**What this task involves**: Copy every line below that has the word "other" in it.

**Given records**:

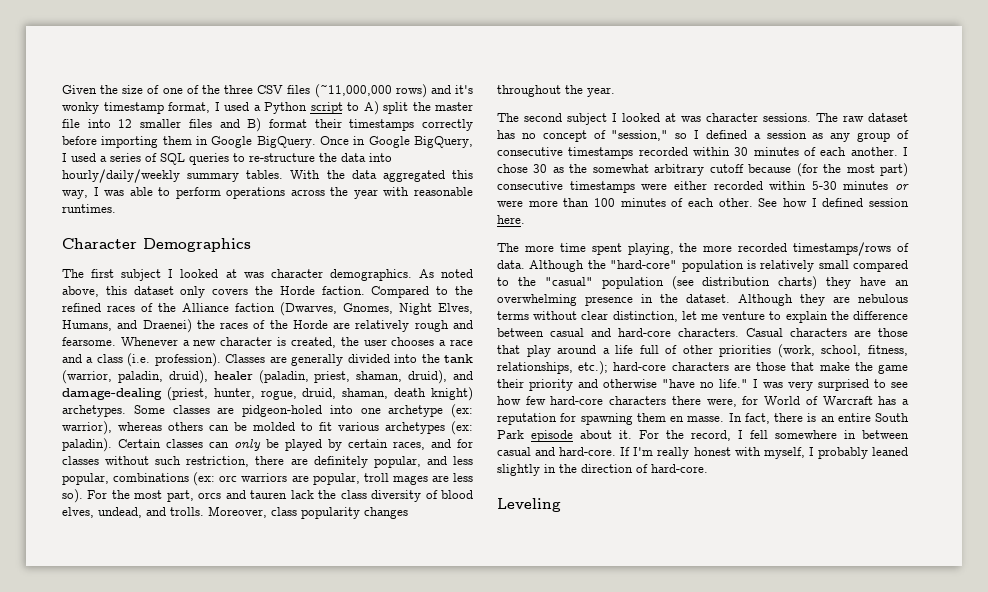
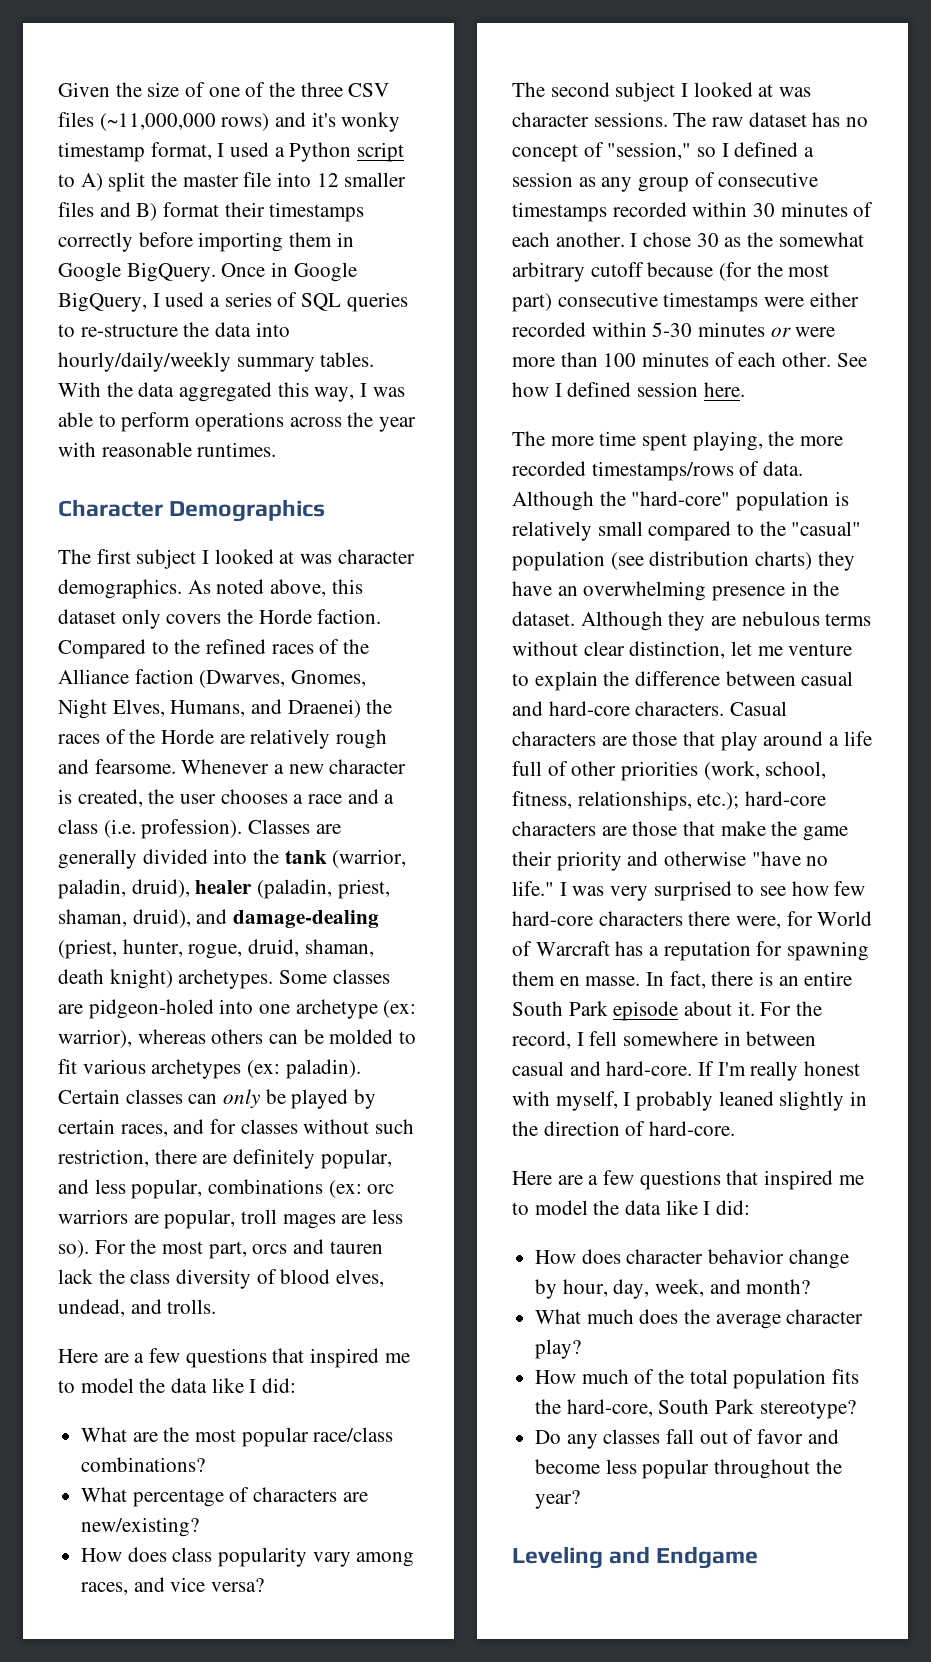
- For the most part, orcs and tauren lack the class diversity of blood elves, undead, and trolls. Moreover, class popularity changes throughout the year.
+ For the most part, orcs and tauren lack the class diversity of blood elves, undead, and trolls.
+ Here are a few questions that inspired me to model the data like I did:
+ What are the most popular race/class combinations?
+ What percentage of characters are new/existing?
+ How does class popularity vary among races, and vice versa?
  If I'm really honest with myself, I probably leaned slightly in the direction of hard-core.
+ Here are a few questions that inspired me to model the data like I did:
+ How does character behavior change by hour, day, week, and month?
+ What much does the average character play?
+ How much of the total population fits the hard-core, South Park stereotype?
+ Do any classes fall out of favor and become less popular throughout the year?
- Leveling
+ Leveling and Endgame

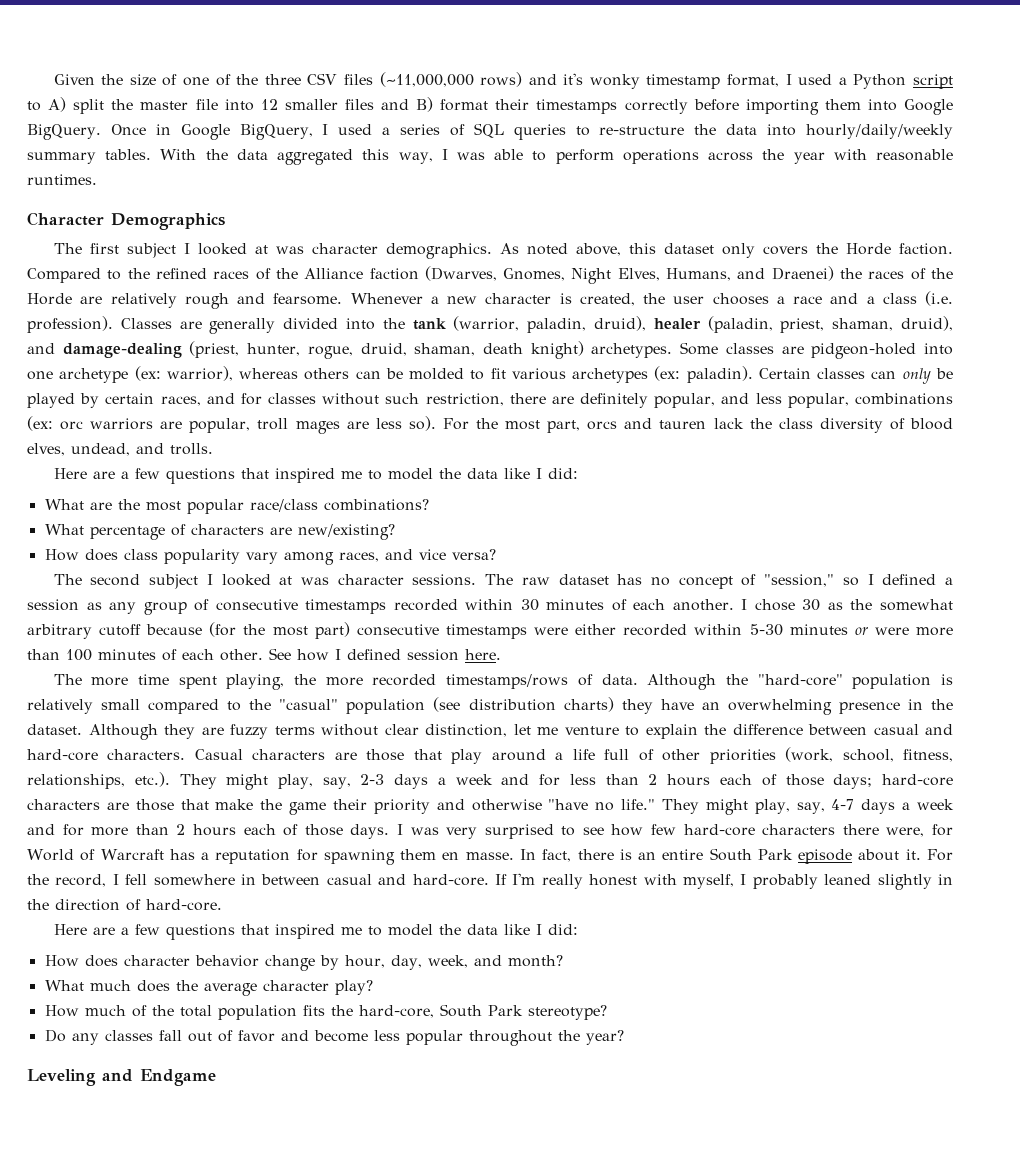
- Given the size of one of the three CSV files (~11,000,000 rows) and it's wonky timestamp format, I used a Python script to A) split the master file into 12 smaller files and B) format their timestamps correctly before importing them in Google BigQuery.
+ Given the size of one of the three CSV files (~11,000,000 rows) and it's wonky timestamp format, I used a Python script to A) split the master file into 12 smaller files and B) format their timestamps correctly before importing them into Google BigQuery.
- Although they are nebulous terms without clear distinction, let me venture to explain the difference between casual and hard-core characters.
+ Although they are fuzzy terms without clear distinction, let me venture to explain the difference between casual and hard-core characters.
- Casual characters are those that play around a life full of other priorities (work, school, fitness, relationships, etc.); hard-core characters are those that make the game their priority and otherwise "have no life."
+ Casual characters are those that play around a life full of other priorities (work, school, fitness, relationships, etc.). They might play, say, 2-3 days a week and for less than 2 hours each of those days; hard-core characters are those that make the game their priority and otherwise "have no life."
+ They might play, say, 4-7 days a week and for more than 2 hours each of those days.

--

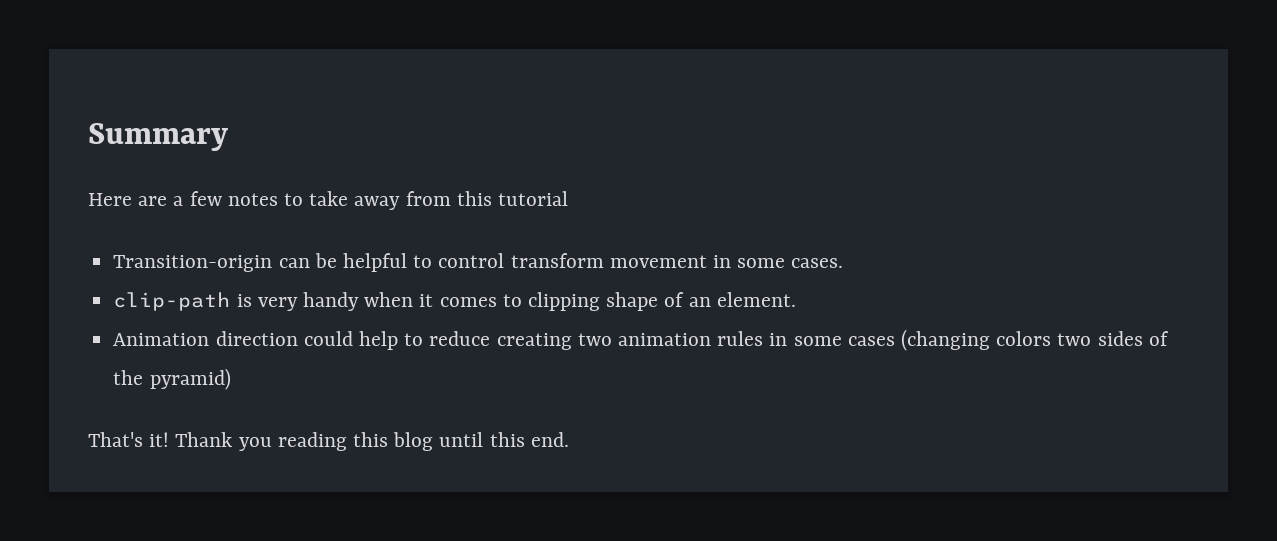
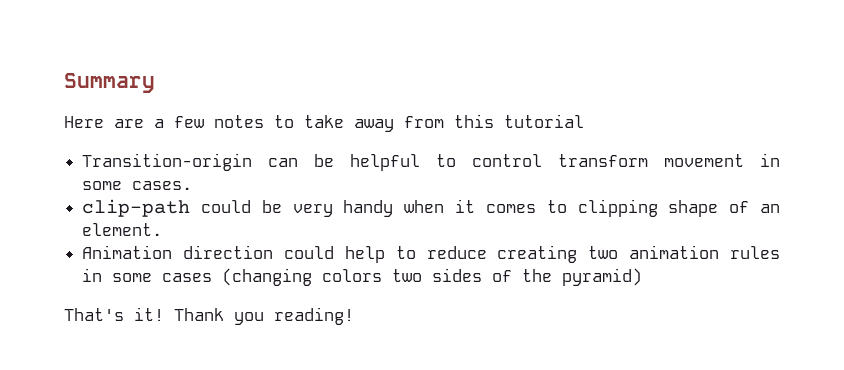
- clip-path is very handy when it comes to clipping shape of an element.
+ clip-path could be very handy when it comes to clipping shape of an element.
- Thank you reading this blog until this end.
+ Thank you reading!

**Solved problem**:
- Casual characters are those that play around a life full of other priorities (work, school, fitness, relationships, etc.); hard-core characters are those that make the game their priority and otherwise "have no life."
+ Casual characters are those that play around a life full of other priorities (work, school, fitness, relationships, etc.). They might play, say, 2-3 days a week and for less than 2 hours each of those days; hard-core characters are those that make the game their priority and otherwise "have no life."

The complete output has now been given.